The flame flickers and dances, a tiny spark of Spirit in Her fine red and yellow dress with the orange sash. As I open to Self, more sparks join and frolic, creating fanciful lightening as they unite and separate, "swing your partners, dosey-do!" A glorious pyrotechnic display that emanates from Her face in pure Joy!


An elegant contrast, Her myriad gifts, all welcome, all beautiful, when we step into the moments, carrying wisdom in Self.


How striking to feel the blessings of heat sitting in the midst of cold. To know the wonder of winter-land while sheltered in home and warmed by hearth. A mirror of my life, each step that could be or was, unable to survive for long without Her warm embrace as She came to me in fur-beings, and green-goddesses, and purple rock temples rising far above the fears and rotting dreams dying below. Unprepared. 


Yet, as seasons shift energies in order to die and be reborn into limitless opportunities, so has this human life changed. Beauty everywhere. Incredible potential lies waiting in the snowstorm, Her love burning within the hearth of my Soul. 

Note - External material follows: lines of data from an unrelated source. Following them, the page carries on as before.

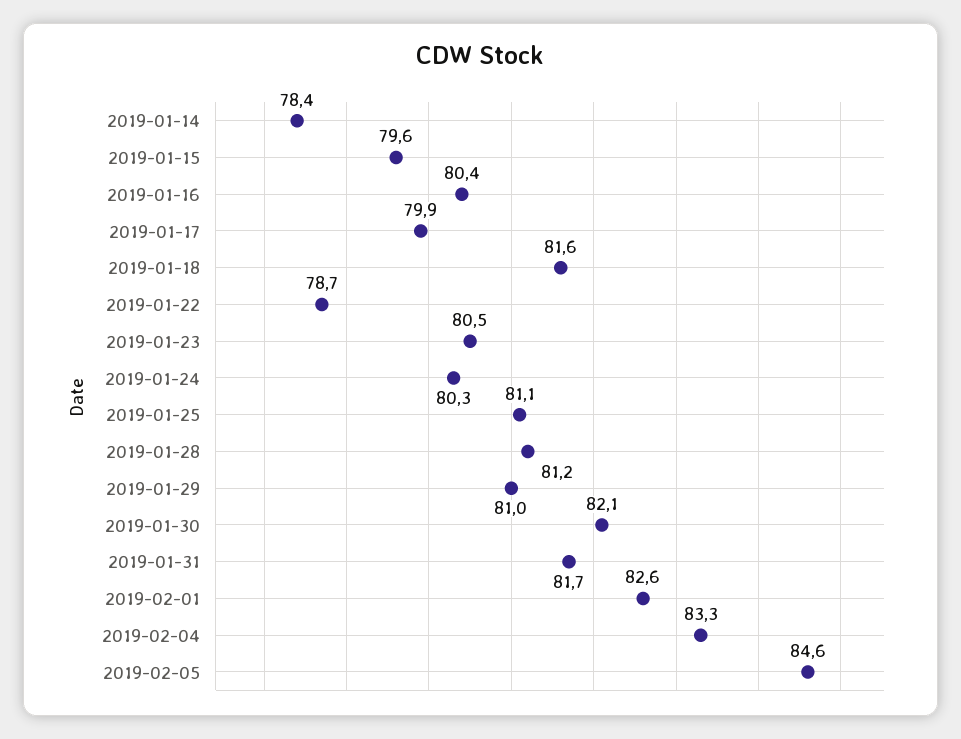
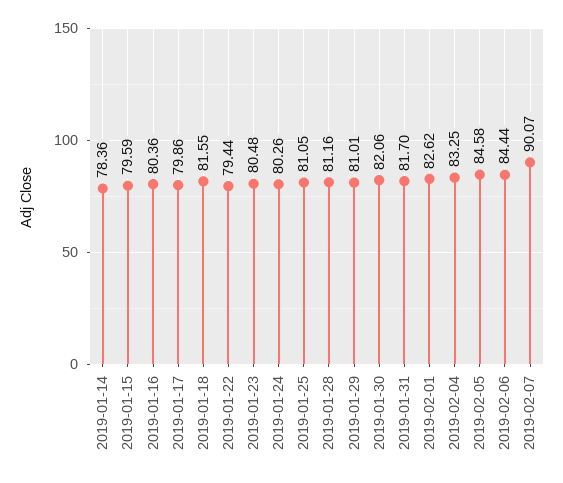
2019-01-22: 78.7 -> 79.44
2019-02-06: none -> 84.44
2019-02-07: none -> 90.07

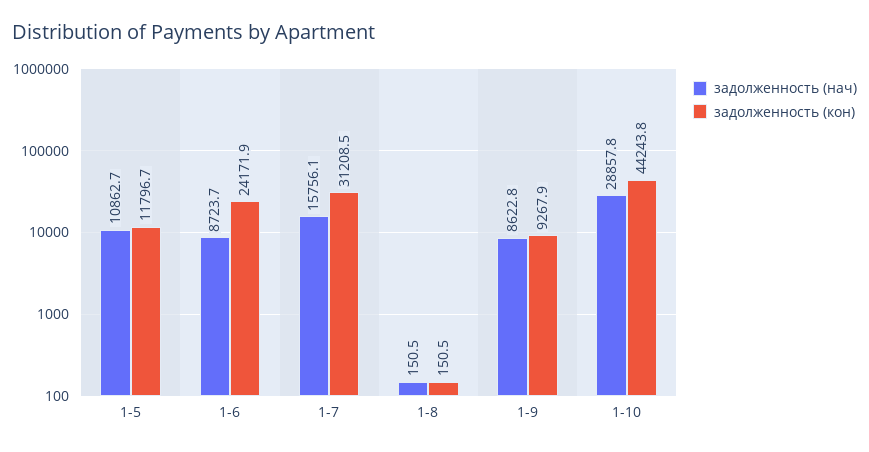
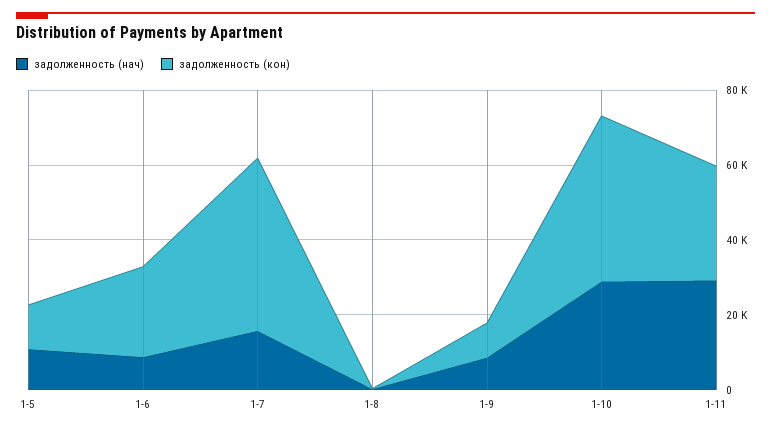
задолженность (кон), 1-7: 31208.5 -> 45000
задолженность (нач), 1-11: none -> 30000
задолженность (кон), 1-11: none -> 30000

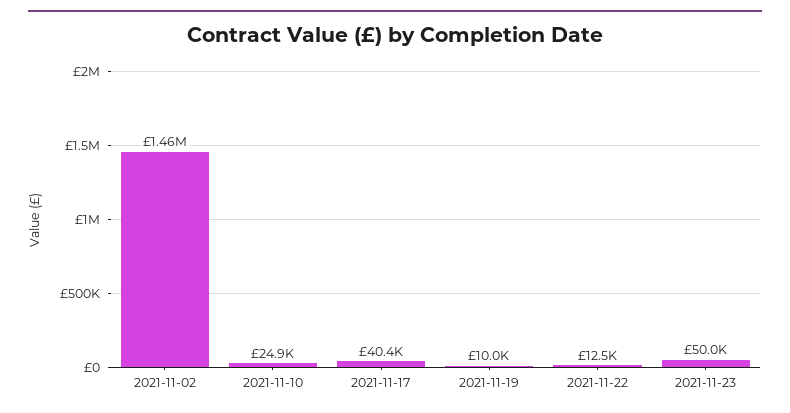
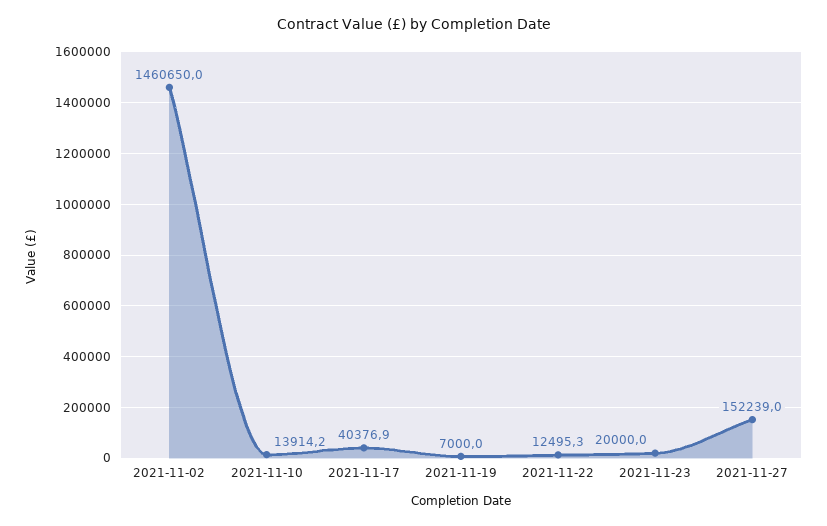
2021-11-10: 24900 -> 13914.2
2021-11-19: 10000 -> 7000
2021-11-23: 50000 -> 20000
2021-11-27: none -> 152239

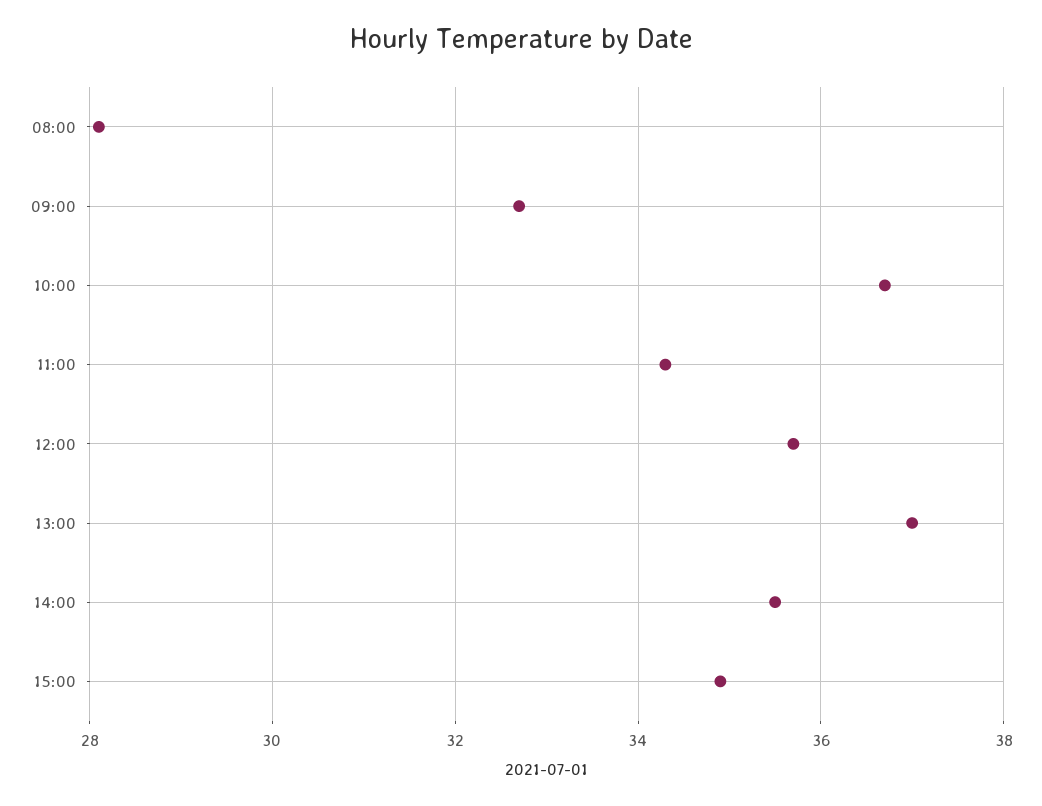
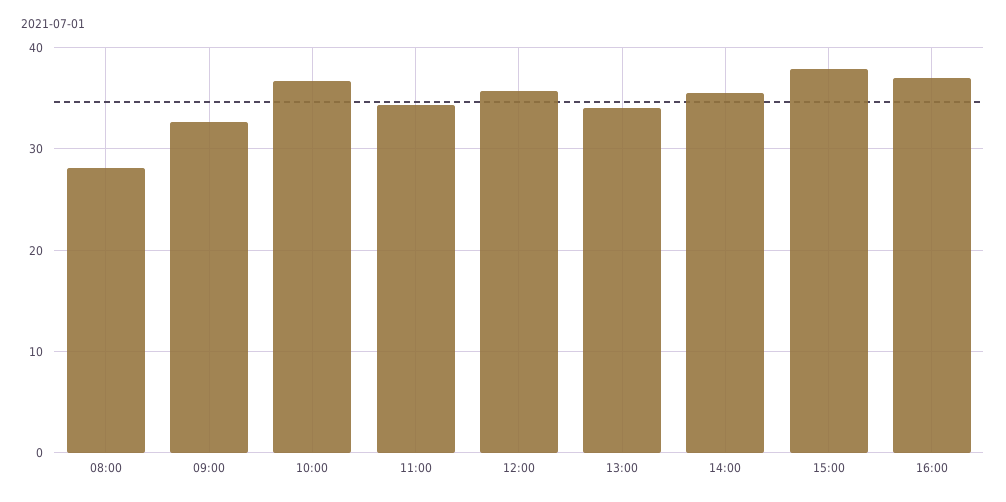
13:00: 37 -> 34
15:00: 35 -> 38
16:00: none -> 37

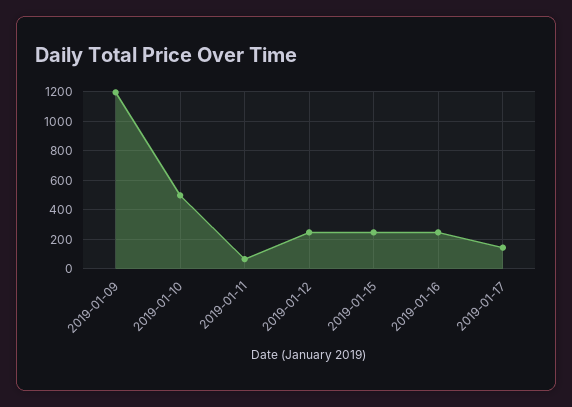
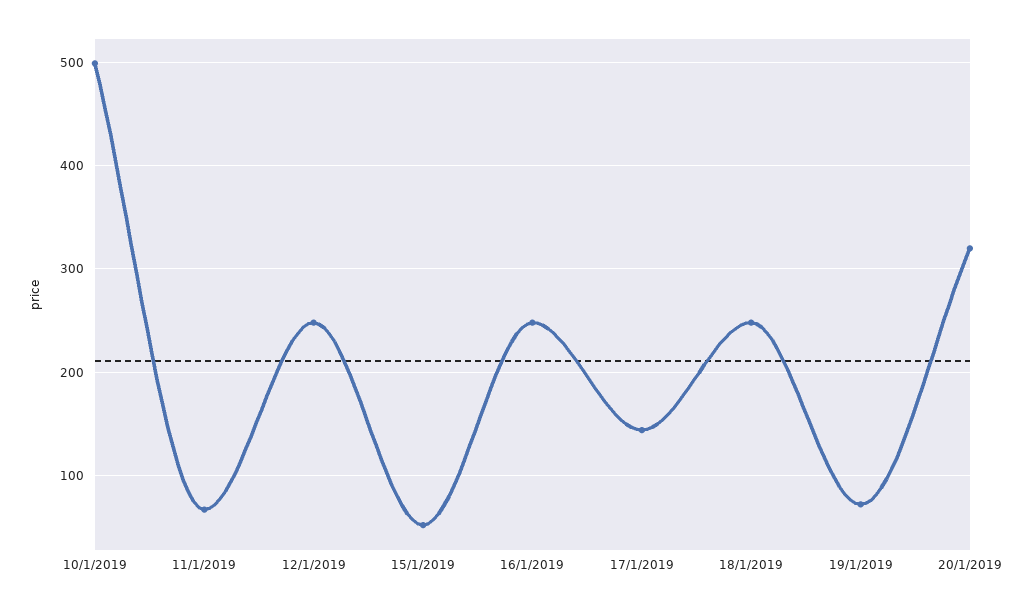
2019-01-09: 1200 -> none
2019-01-15: 250 -> 50
18/1/2019: none -> 250
19/1/2019: none -> 70
20/1/2019: none -> 320

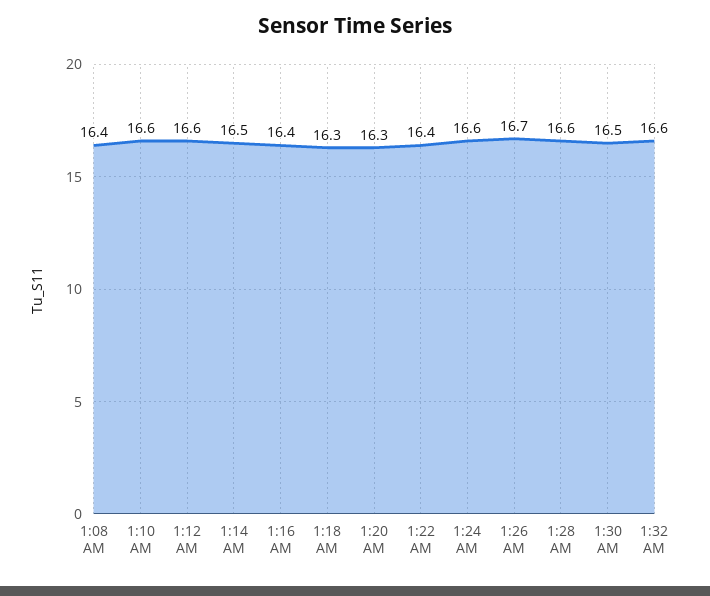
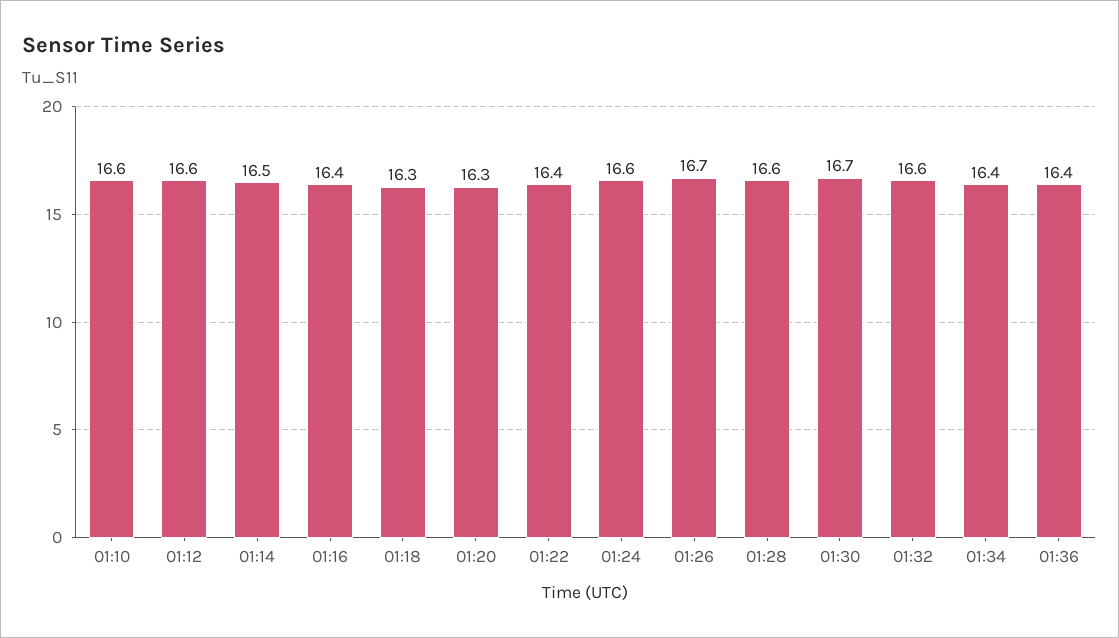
1:08 AM: 16.4 -> none
1:30 AM: 16.5 -> 16.7
01:34: none -> 16.4
01:36: none -> 16.4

Her face a glowing beacon across the white expanse, Her cloak wrapping me warmly, I remember my boots and we begin again ... and again ... 

Tuesday, January 11, 2011

Creating Rainbows

SoulCards(c) Deborah Koff-Chapin
Awe ... Amazement ...


She is creating worlds of rainbows through me! Imagination is given free flight and bursts out like a galaxy born into the universe. Patterns swirl and templates shift as She guides me into a new paradigm, if I only accept an invisible gift.


Gaia is stepping into each one of us, inspiring and loving; showing the way to live softly and Be. For all around us is everything we could possibly need.


Could it be that even our food, tainted through ignorance and arrogance, is exactly what we need for it is teaching us to heal beyond matter, beyond the substance and our limited senses?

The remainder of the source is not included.